Entramos no campo da espiritualidade, da procura de
um sentido para a vida. Descobrimos que a nossa vida é mais do que o sofrimento
e o importante é saber integrar o sofrimento e a doença no contexto do sentido
da vida.
A religião tem uma função de lutar e reunir forças,
são as estratégias interiores que temos para enfrentar situações estressantes:
pode ser a morte de alguém, a minha própria morte, a doença, o sofrimento. A
nossa alma, o nosso corpo e o nosso espírito estão ligados entre si, somos um só,
não há divisões. Eu tenho um amigo que invoca o santo do dia com a seguinte
oração: fazei com que a esperança venha nos lembrar de que amanhã tudo poderá
ser diferente se nós acreditarmos! Quando ele manda estas mensagens ele quer
que eu crie um sentido para minha espiritualidade, que eu tenha uma perspectiva
de futuro, se na relação com Deus perco a fé, se estou zangado, isso leva a um
vazio que, por sua vez, leva a um desânimo face à luta. Se num dado momento
preciso de todas as minhas energias físicas e espirituais para lutar contra uma
doença, se estou diante de um diagnóstico terrível e me falha uma delas, a
minha luta não é total. E, aqui, a espiritualidade tem um sentido lato: está
ligada às questões do sentido da vida, da transcendência, mas também da relação
com o outro, da reconciliação da vida com passado, presente e futuro.
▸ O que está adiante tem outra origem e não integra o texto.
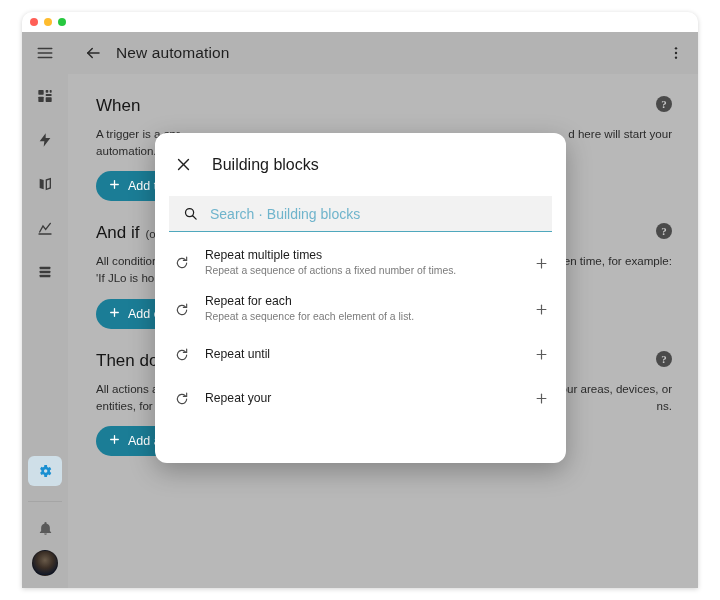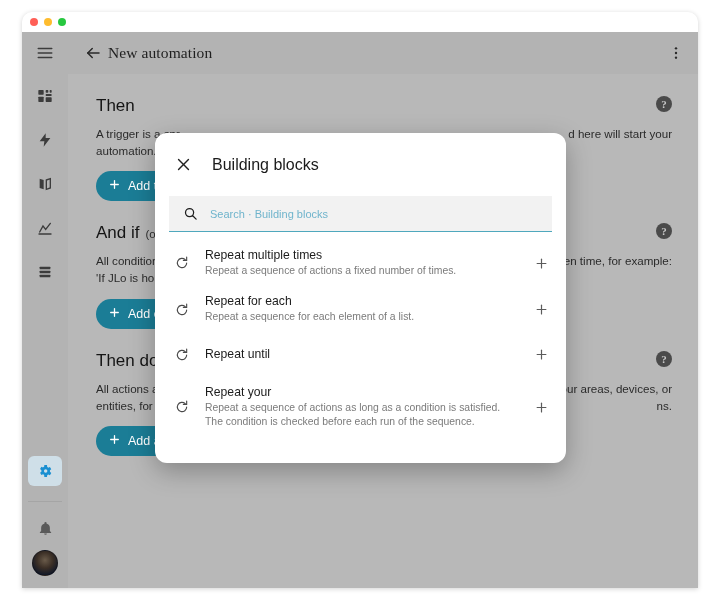"New automation" .topbar { font-family: Liberation Serif, serif -> none; gap: 6px -> 14px }
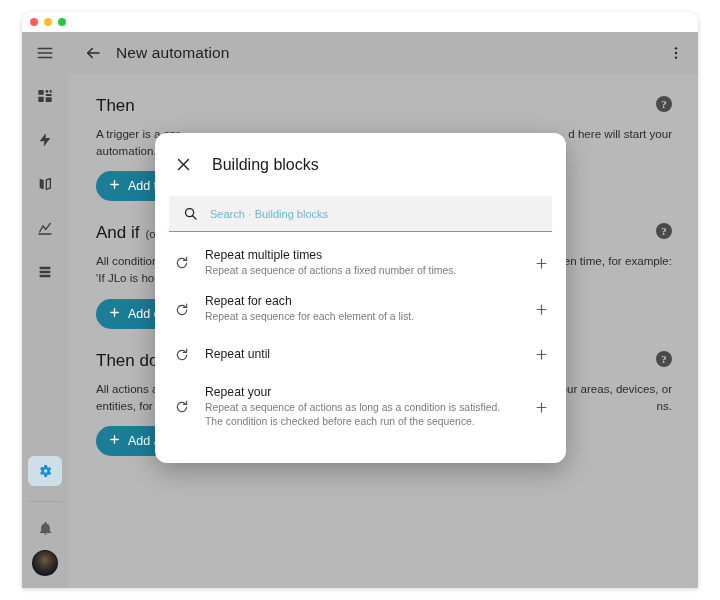"Then" span { text: Then -> When }
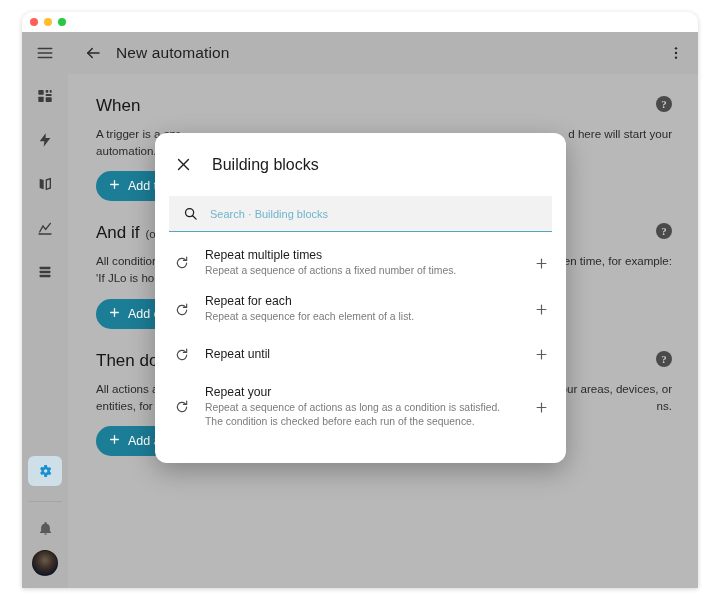"Search · Building blocks" .search .ph { font-size: 11px -> 14px }
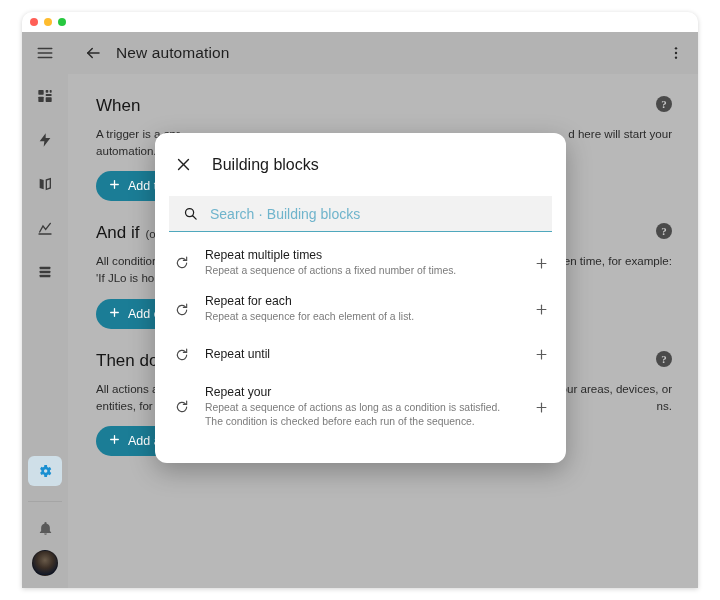"Repeat a sequence of actions as" span.rdesc { html: <span>Repeat a sequence of actions as long as a condition is satisfied. The condition is checked before each run of the sequence.</span> -> none }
Não podemos negar que existem fatores pelos quais a
religião pode interferir na nossa saúde.
Um deles tem a ver com os comportamentos. A religião, ao dizer que é pecado, cria
critérios para comportamentos saudáveis. Depois existe a função da luta. Se
tenho a noção de que Deus é amor e está comigo no sofrimento, que tenho amigos
e uma comunidade atrás de mim, há uma mobilização maior. Às vezes encontro
pessoas que me dizem: “A minha comunidade está a rezar por mim, não estou
sozinho”. A pessoa tem um sentimento de pertença, de esperança e de ser amado
que é uma força acrescida para a sua luta. É isto que me faz este povo aguentar
o sofrimento. Além da capacidade de lutar, a religião tem uma função de
promoção de emoções positivas e de fomento de emoções, mas também de mecanismos
internos que capacitam as pessoas para a
luta. Assim, como diz meu amigo: fazei com que a esperança venha nos lembrar de
que amanhã tudo poderá ser diferente se nós acreditarmos!